• _WORKING DATA_:
--- START ---

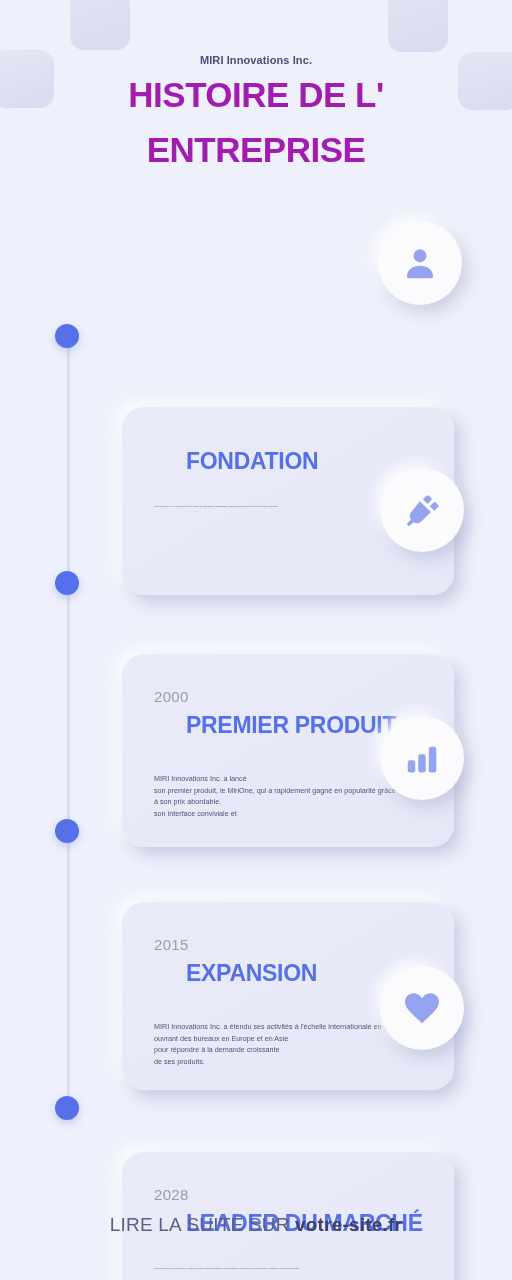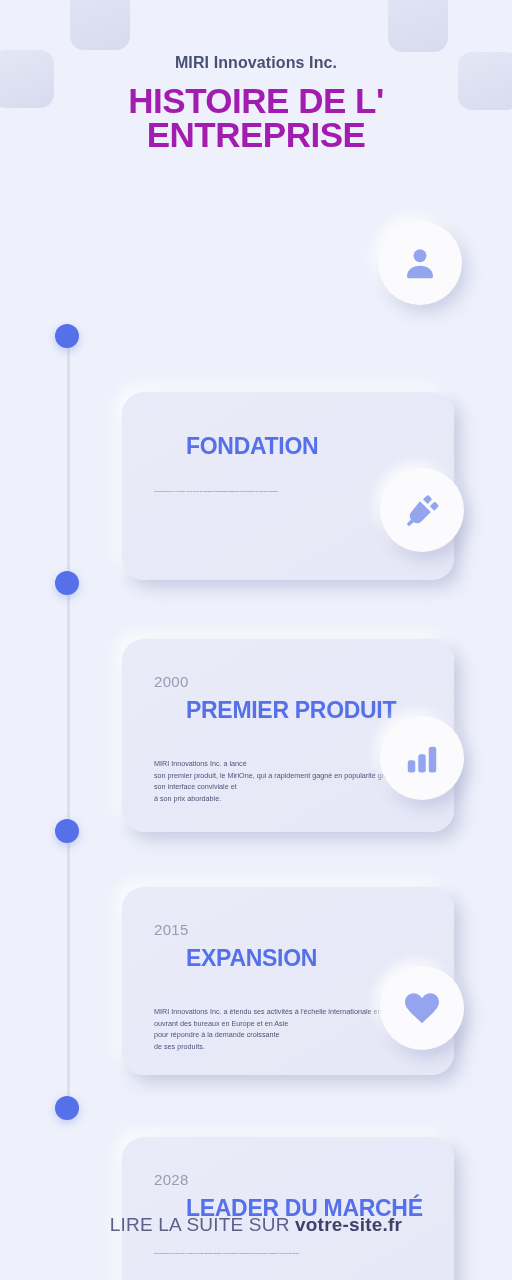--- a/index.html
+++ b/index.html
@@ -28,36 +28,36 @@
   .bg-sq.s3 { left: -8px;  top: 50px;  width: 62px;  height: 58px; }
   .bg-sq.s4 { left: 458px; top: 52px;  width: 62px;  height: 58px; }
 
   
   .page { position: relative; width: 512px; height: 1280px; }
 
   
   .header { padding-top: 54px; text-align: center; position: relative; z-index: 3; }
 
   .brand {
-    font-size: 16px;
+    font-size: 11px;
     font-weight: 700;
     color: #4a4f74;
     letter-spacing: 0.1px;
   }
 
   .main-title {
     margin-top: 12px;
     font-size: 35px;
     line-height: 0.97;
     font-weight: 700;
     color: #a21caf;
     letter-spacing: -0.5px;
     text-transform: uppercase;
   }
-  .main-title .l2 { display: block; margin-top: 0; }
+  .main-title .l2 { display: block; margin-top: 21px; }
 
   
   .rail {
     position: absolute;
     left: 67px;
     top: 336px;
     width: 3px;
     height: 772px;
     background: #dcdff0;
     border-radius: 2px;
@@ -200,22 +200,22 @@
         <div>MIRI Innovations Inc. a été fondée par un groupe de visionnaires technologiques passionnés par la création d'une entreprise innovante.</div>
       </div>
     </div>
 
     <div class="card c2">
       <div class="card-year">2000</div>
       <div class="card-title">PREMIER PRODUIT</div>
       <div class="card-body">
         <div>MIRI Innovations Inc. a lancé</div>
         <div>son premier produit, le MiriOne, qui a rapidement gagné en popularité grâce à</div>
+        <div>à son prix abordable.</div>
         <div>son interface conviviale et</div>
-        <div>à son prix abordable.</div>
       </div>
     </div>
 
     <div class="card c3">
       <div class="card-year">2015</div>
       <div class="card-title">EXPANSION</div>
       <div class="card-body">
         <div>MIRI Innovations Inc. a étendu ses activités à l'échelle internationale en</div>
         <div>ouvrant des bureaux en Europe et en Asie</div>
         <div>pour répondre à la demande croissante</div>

--- END ---

• _REQUIRED ACTION_: Make an exact printout of the listing above, omitting the images.

• _SOLUTION TO THIS EXERCISE_:
--- a/index.html
+++ b/index.html
@@ -28,36 +28,36 @@
   .bg-sq.s3 { left: -8px;  top: 50px;  width: 62px;  height: 58px; }
   .bg-sq.s4 { left: 458px; top: 52px;  width: 62px;  height: 58px; }
 
   
   .page { position: relative; width: 512px; height: 1280px; }
 
   
   .header { padding-top: 54px; text-align: center; position: relative; z-index: 3; }
 
   .brand {
-    font-size: 16px;
+    font-size: 11px;
     font-weight: 700;
     color: #4a4f74;
     letter-spacing: 0.1px;
   }
 
   .main-title {
     margin-top: 12px;
     font-size: 35px;
     line-height: 0.97;
     font-weight: 700;
     color: #a21caf;
     letter-spacing: -0.5px;
     text-transform: uppercase;
   }
-  .main-title .l2 { display: block; margin-top: 0; }
+  .main-title .l2 { display: block; margin-top: 21px; }
 
   
   .rail {
     position: absolute;
     left: 67px;
     top: 336px;
     width: 3px;
     height: 772px;
     background: #dcdff0;
     border-radius: 2px;
@@ -200,22 +200,22 @@
         <div>MIRI Innovations Inc. a été fondée par un groupe de visionnaires technologiques passionnés par la création d'une entreprise innovante.</div>
       </div>
     </div>
 
     <div class="card c2">
       <div class="card-year">2000</div>
       <div class="card-title">PREMIER PRODUIT</div>
       <div class="card-body">
         <div>MIRI Innovations Inc. a lancé</div>
         <div>son premier produit, le MiriOne, qui a rapidement gagné en popularité grâce à</div>
+        <div>à son prix abordable.</div>
         <div>son interface conviviale et</div>
-        <div>à son prix abordable.</div>
       </div>
     </div>
 
     <div class="card c3">
       <div class="card-year">2015</div>
       <div class="card-title">EXPANSION</div>
       <div class="card-body">
         <div>MIRI Innovations Inc. a étendu ses activités à l'échelle internationale en</div>
         <div>ouvrant des bureaux en Europe et en Asie</div>
         <div>pour répondre à la demande croissante</div>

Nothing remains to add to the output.